Levent: Benim acilen Fransızca öğrenmem lazım hemen!
Leyla: Kesin yine saçma sapan birini buldu.
Levent: Yok bu sefer hayatımın aşkını buldum.
Erdem: Hadi lan ordan, iki gün sonra kızın adını bile hatırlamazsın.
Rüzgar: Hayırlı olsun, yenge Fransız mı?
Levent: Doğru tahmin ettin ama, sen nerden biliyorsun yeni sevgilimin Fransız olduğunu?
Erdem: İçine doğdu.
Sinan: Lan Fransızca öğrenmek istediğini söyledin az önce.
Erdem: Bu da çok oksijensiz kalıyor. Yükseklerden uçma sakın sonra biz uğraşıyoruz seninle.
Bilge: Tabi canım bizde zaten Fransızca su gibi konuşuyoruz. İki güne kalmaz bülbül gibi konuşursun, merak etme.
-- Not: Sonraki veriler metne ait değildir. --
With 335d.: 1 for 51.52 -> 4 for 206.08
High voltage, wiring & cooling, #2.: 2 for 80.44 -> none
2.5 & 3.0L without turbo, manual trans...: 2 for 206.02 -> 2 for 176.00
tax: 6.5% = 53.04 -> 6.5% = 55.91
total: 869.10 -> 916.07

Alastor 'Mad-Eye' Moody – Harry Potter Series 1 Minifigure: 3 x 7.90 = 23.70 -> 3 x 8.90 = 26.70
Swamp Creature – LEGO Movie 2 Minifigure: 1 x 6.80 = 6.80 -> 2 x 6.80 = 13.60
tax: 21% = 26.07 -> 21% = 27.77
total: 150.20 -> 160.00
Levent: Bir haftaya kadar Fransızca öğreten bir ilan gördüm internette. Başvursam mı ne diyorsunuz?
Sinan: Ulan senin gibi saflar yüzünden mahkemelerde dolandırıcılık suçları artıyor.
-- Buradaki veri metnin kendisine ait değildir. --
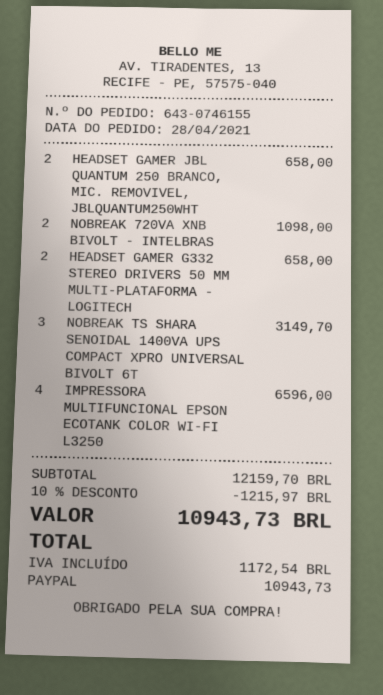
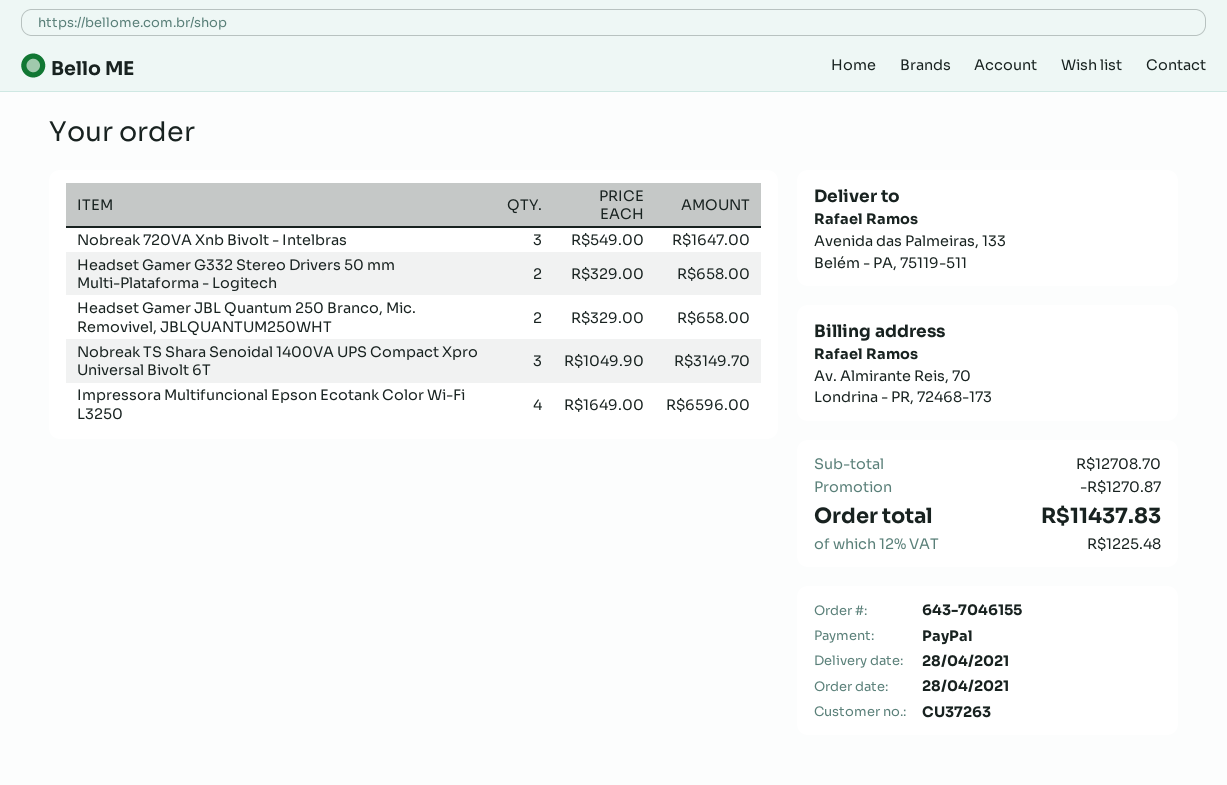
order number: 643-0746155 -> 643-7046155
NOBREAK 720VA XNB BIVOLT - INTELBRAS: 2 for 1098.00 -> 3 for 1647.00
subtotal: 12159.70 -> 12708.70
discount: 1215.97 -> 1270.87
tax: 1172.54 -> 1225.48
total: 10943.73 -> 11437.83

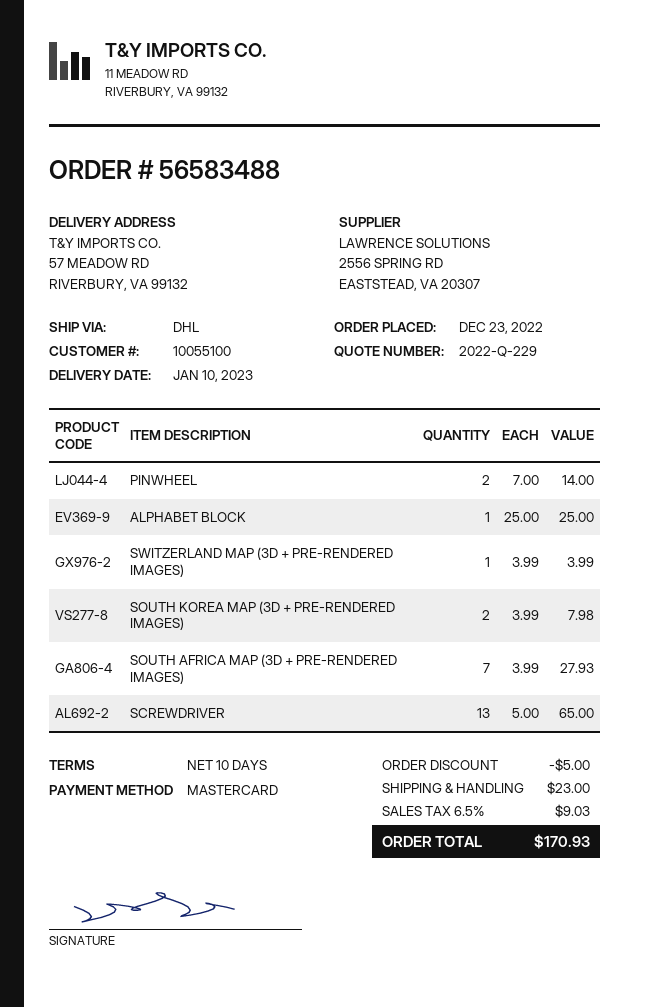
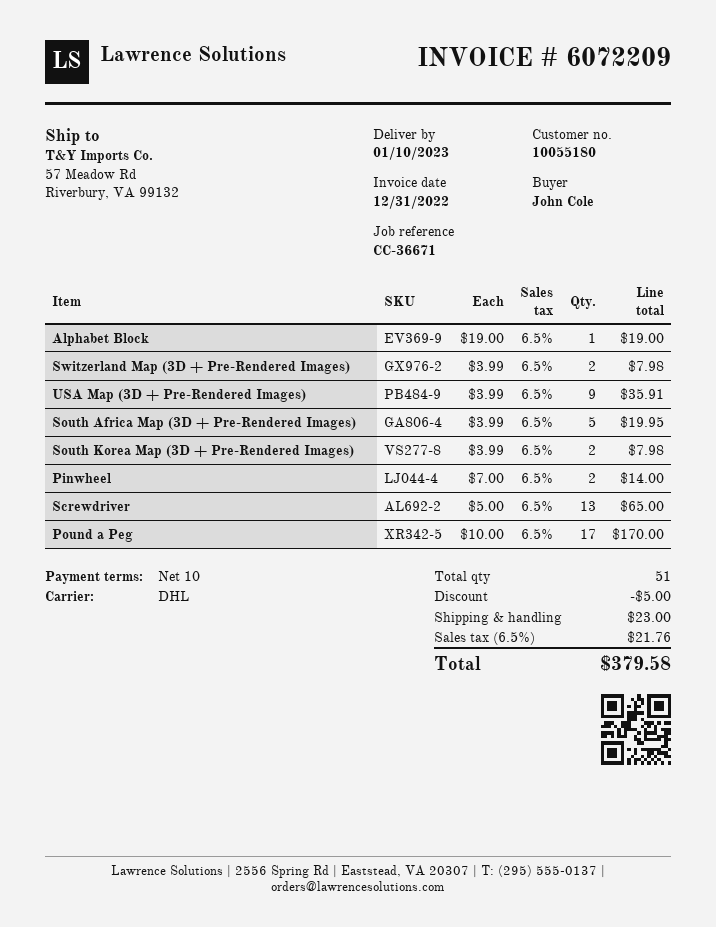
customer number: 10055100 -> 10055180
ALPHABET BLOCK: 1 x 25.00 = 25.00 -> 1 x 19.00 = 19.00
SWITZERLAND MAP (3D + PRE-RENDERED IMAGES): 1 x 3.99 = 3.99 -> 2 x 3.99 = 7.98
SOUTH AFRICA MAP (3D + PRE-RENDERED IMAGES): 7 x 3.99 = 27.93 -> 5 x 3.99 = 19.95
USA Map (3D + Pre-Rendered Images): none -> 9 x 3.99 = 35.91
Pound a Peg: none -> 17 x 10.00 = 170.00
tax: 6.5% = 9.03 -> 6.5% = 21.76
total: 170.93 -> 379.58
Esin: Aynen öyle, ben de diyorum böyle saçma şeylere kanıp nasıl dolandırılıyorlar. Meğerse sen de onların içindeymişsin. 🤦🏻♀️
Erdem: Saf taklidi yapma. Dolandırıcıyı bile dolandırırsın sen. Stajyer şeytan seni!
Levent: Siz dalga geçin, ben o kızla birlikte Fransa’da üç gün boyunca tatil yaptım.
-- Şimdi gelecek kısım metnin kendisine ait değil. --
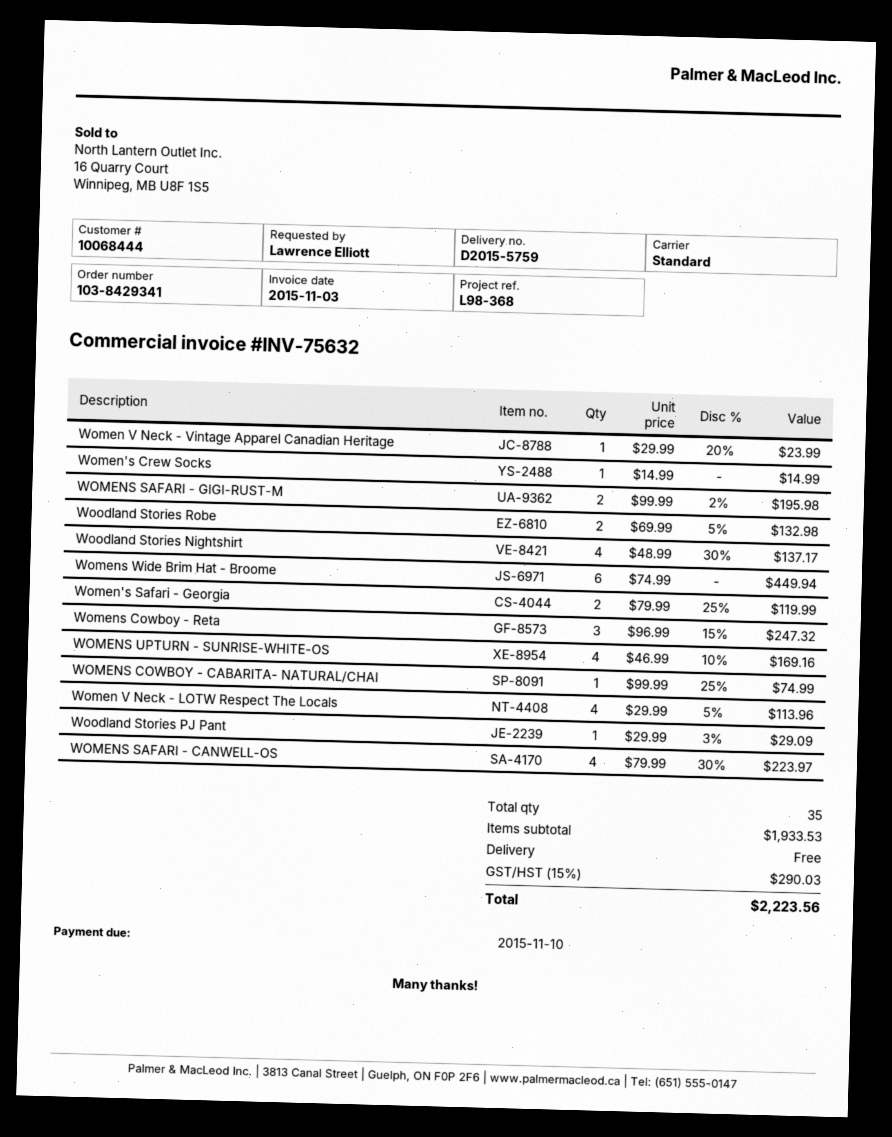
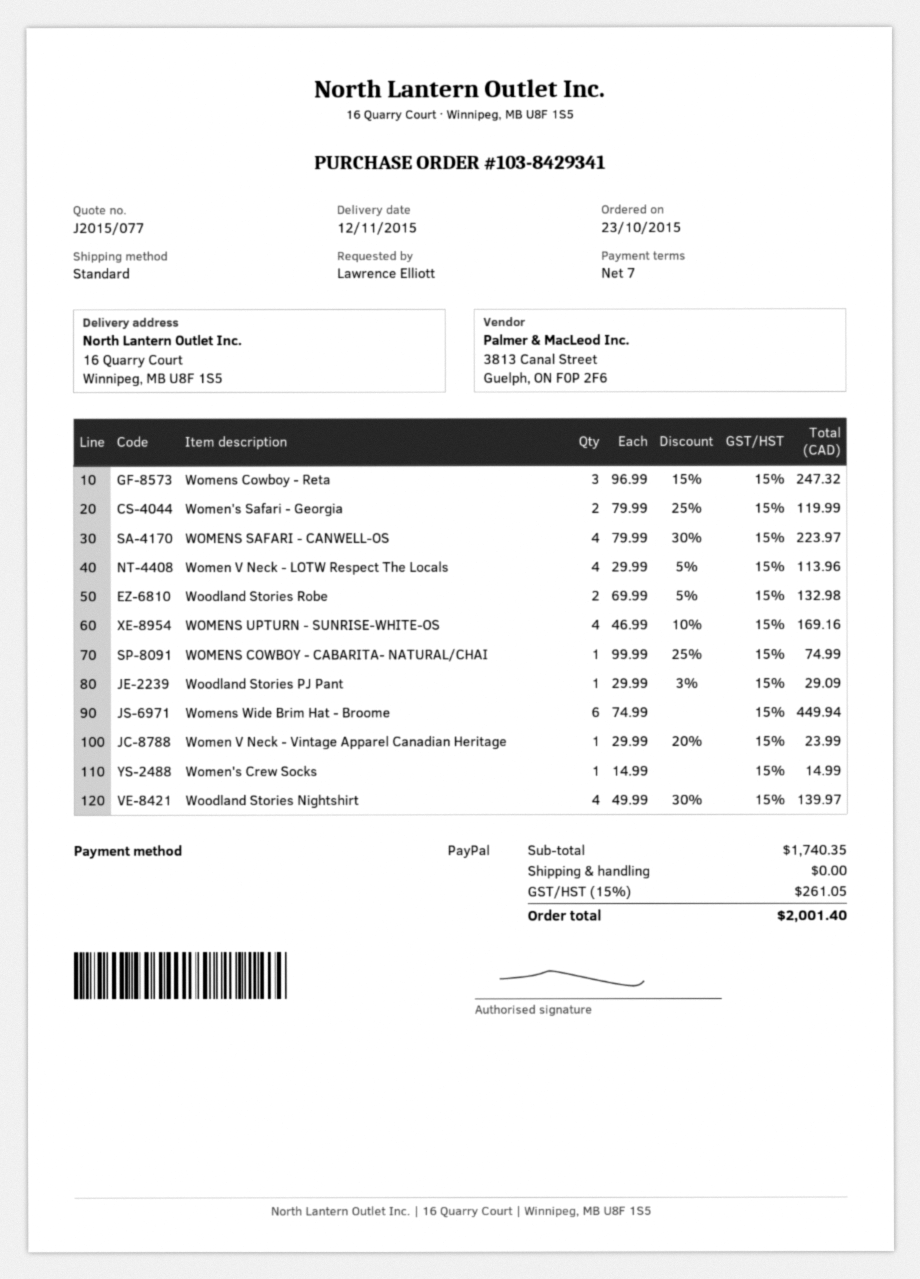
WOMENS SAFARI - GIGI-RUST-M: 2 x 99.99 - 2% = 195.98 -> none
Woodland Stories Nightshirt: 4 x 48.99 - 30% = 137.17 -> 4 x 49.99 - 30% = 139.97
subtotal: 1933.53 -> 1740.35
tax: 15% = 290.03 -> 15% = 261.05
total: 2223.56 -> 2001.40

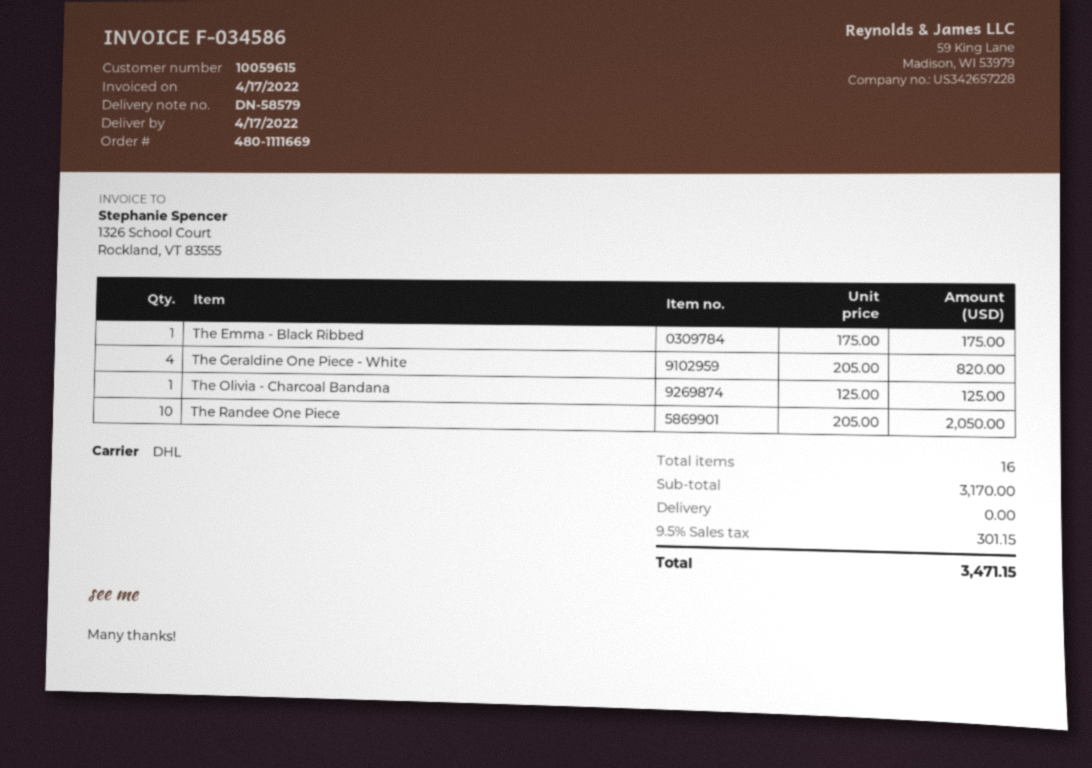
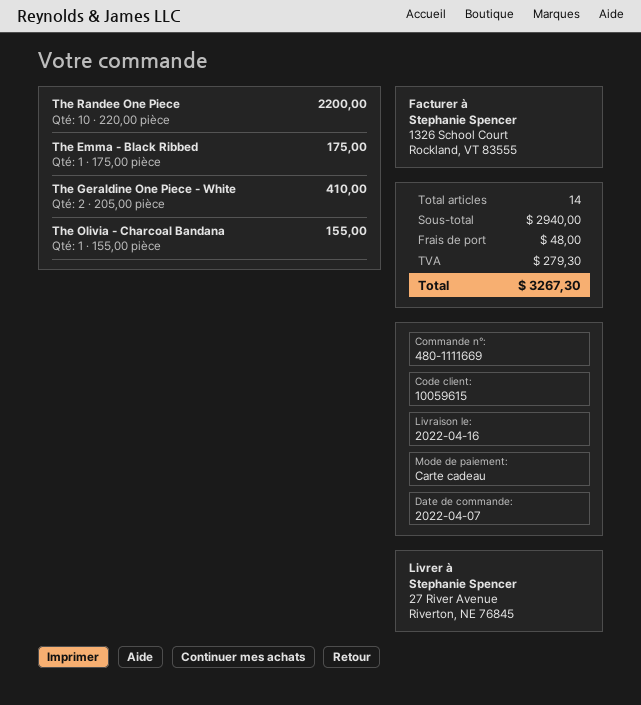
delivery date: 2022-04-17 -> 2022-04-16
The Geraldine One Piece - White: 4 x 205.00 = 820.00 -> 2 x 205.00 = 410.00
The Olivia - Charcoal Bandana: 1 x 125.00 = 125.00 -> 1 x 155.00 = 155.00
The Randee One Piece: 10 x 205.00 = 2050.00 -> 10 x 220.00 = 2200.00
total quantity: 16 -> 14
subtotal: 3170.00 -> 2940.00
shipping: 0.00 -> 48.00
tax: 301.15 -> 279.30
total: 3471.15 -> 3267.30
Yıldız: Hem çalışıp hem eğlenebiliyorsun şu an işini çok kıskandım Levent.
Esin: Ben de tatil yapmak istiyorum.
Rüzgar: Ona bakarsan herkes tatil yapmak istiyor.
Sinan: Kendi adınıza konuşun lan ben tatil falan istemiyorum!
Mert: Al benden de o kadar, öğrencilerimle mutluyum.
Esin: Odanızda kahve bardaklarından dağ oluşturan savcımız, işleyen demir pas tutmaz demek istiyor!
Sinan: Çok çalışıyorum çünkü, kahve içmezsem eğer o adliyeyi birbirine katarım.
Esin: Şu dosyayı iki saatliğine verseniz, ben de çok çalışacağıma söz veriyorum.
Sinan: Olmaz.
Esin: Lütfen savcım. yemin ederim ki çalmayacağım.
Sinan: Hiç güven vermiyorsun olmaz.
Esin: Yahu, vallahi billahi namusum ve şerefim üzerine yemin ederim ki size o dosyayı eksiksiz teslim edeceğim.
Rüzgar: Sakın abicim sakın dosya falan verme.
Bilge: Sana ne oluyor be gülüm! Kızın işine de karışma bi zahmet.
Leyla: Sen böyle söyleyerek uzaktan mı dahil olduğunu düşünüyorsun?
Esin: Peki madem dosyayı vermeyeceksiniz bari kahvenizi soğutmayın. İçin sıcak sıcak.
Sinan: Ne kahvesi, ben bugün hiç kahve içmedim ki.
Esin: Kahve içmeyince Nemrutluğunuz tutuyor sayın savcım, o yüzden de size kahve gönderiyorum Yeliz Hanım’la. Hiç soğutmayın.
Sinan: Gelmesin diyorum istemiyorum.
Erdem: Lan kız Haçlı seferleri düzenler gibi her gün Sinan’ın odasına gidiyor.
Esin: Mis gibi mis.
Levent: İçme kanka bu kız ajan falan olabilir. Kahveyi kaynarken içmeni söylüyor, kesin öldürecek seni. ☠️
Sinan: Yeliz mi aman aman kahve falan gönderme, içmekten vazgeçtim.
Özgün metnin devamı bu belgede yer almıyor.